我以前就以为不理解每个页表项里面指定了下一级页表的物理地址,所以总是看的不明白书上说什么。

cr3寄存器的值是由内核指定的,所有的内核进程应该使用同一个叫做“主内核页表”的,不过其他内核固定映射的也用特别的一个。不同的用户进程应该是用不同的一级页表的,所以cr3寄存器就要在切换进程的时候修改吧,这个值保存在进程对应的memory descriptor 结mm_struct 的

pgd_t *

pgd

里面。

而第二级以后的页表都是到必须使用的时候才分配的。

9.2.1. Memory Descriptor of Kernel Threads


Kernel threads run only in Kernel Mode, so they never access linear addresses below TASK_SIZE (same as PAGE_OFFSET, usually 0xc0000000). Contrary to regular processes, kernel threads do not use memory regions, therefore most of the fields of a memory descriptor are meaningless for them.

Because the Page Table entries that refer to the linear address above TASK_SIZE should always be identical, it does not really matter what set of Page Tables a kernel thread uses. To avoid useless TLB and cache flushes, a kernel thread uses the set of Page Tables of the last previously running regular process. To that end, two kinds of memory descriptor pointers are included in every process descriptor: mm and active_mm.

The mm field in the process descriptor points to the memory descriptor owned by the process, while the active_mm field points to the memory descriptor used by the process when it is in execution. For regular processes, the two fields store the same pointer. Kernel threads, however, do not own any memory descriptor, thus their mm field is always NULL. When a kernel thread is selected for execution, its active_mm field is initialized to the value of the active_mm of the previously running process (see the section "The schedule( ) Function" in Chapter 7).

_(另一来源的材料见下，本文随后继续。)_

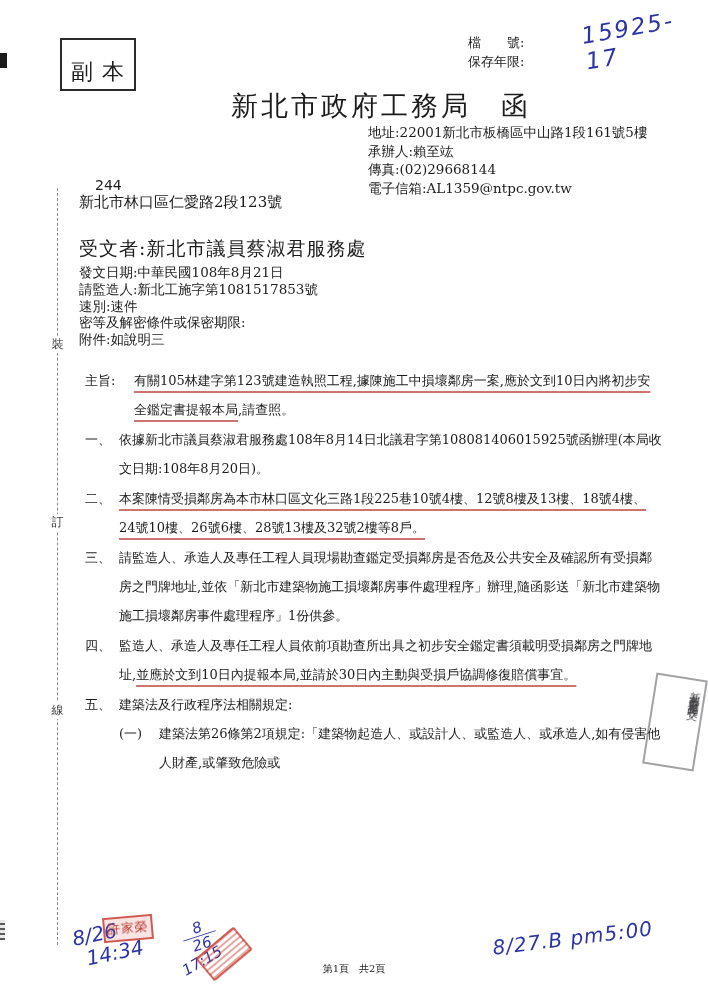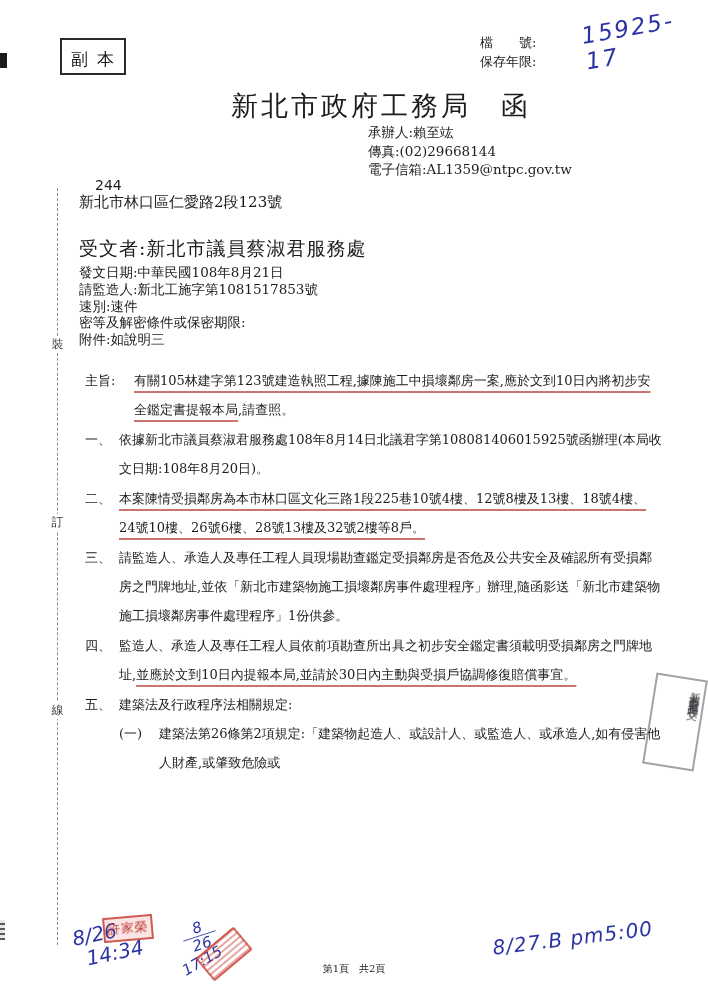"檔 號:" .file-labels { margin-left: 12px -> none }
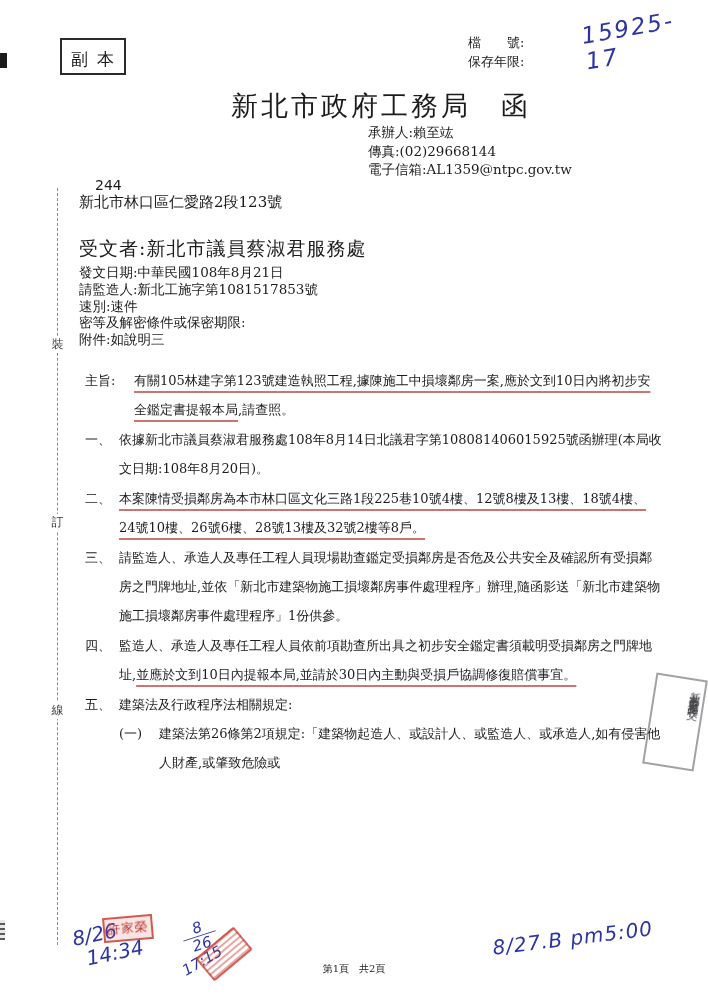"副本" .copy-box { font-size: 17px -> 22px; padding: 8px 1px 2px 9px -> 17px 1px 2px 9px }
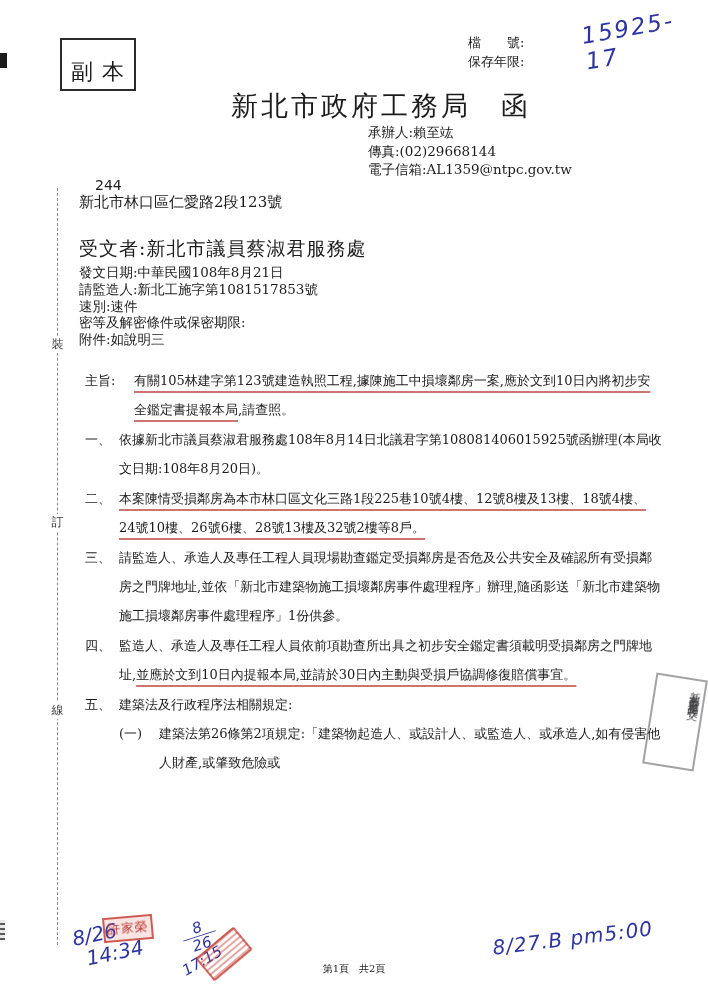"地址:22001新北市板橋區中山路1段161號5樓" div { html: none -> <div>地址:22001新北市板橋區中山路1段161號5樓</div> }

There is, however, a small complication. Whenever a process in Kernel Mode modifies a Page Table entry for a "high" linear address (above TASK_SIZE), it should also update the corresponding entry in the sets of Page Tables of all processes in the system. In fact, once set by a process in Kernel Mode, the mapping should be effective for all other processes in Kernel Mode as well. Touching the sets of Page Tables of all processes is a costly operation; therefore, Linux adopts a deferred approach.

We already mentioned this deferred approach in the section "Noncontiguous Memory Area Management" in Chapter 8: every time a high linear address has to be remapped (typically by vmalloc( ) or vfree( )), the kernel updates a canonical set of Page Tables rooted at the swapper_pg_dir master kernel Page Global Directory (see the section "Kernel Page Tables" in Chapter 2). This Page Global Directory is pointed to by the pgd field of a master memory descriptor , which is stored in the init_mm variable.[*]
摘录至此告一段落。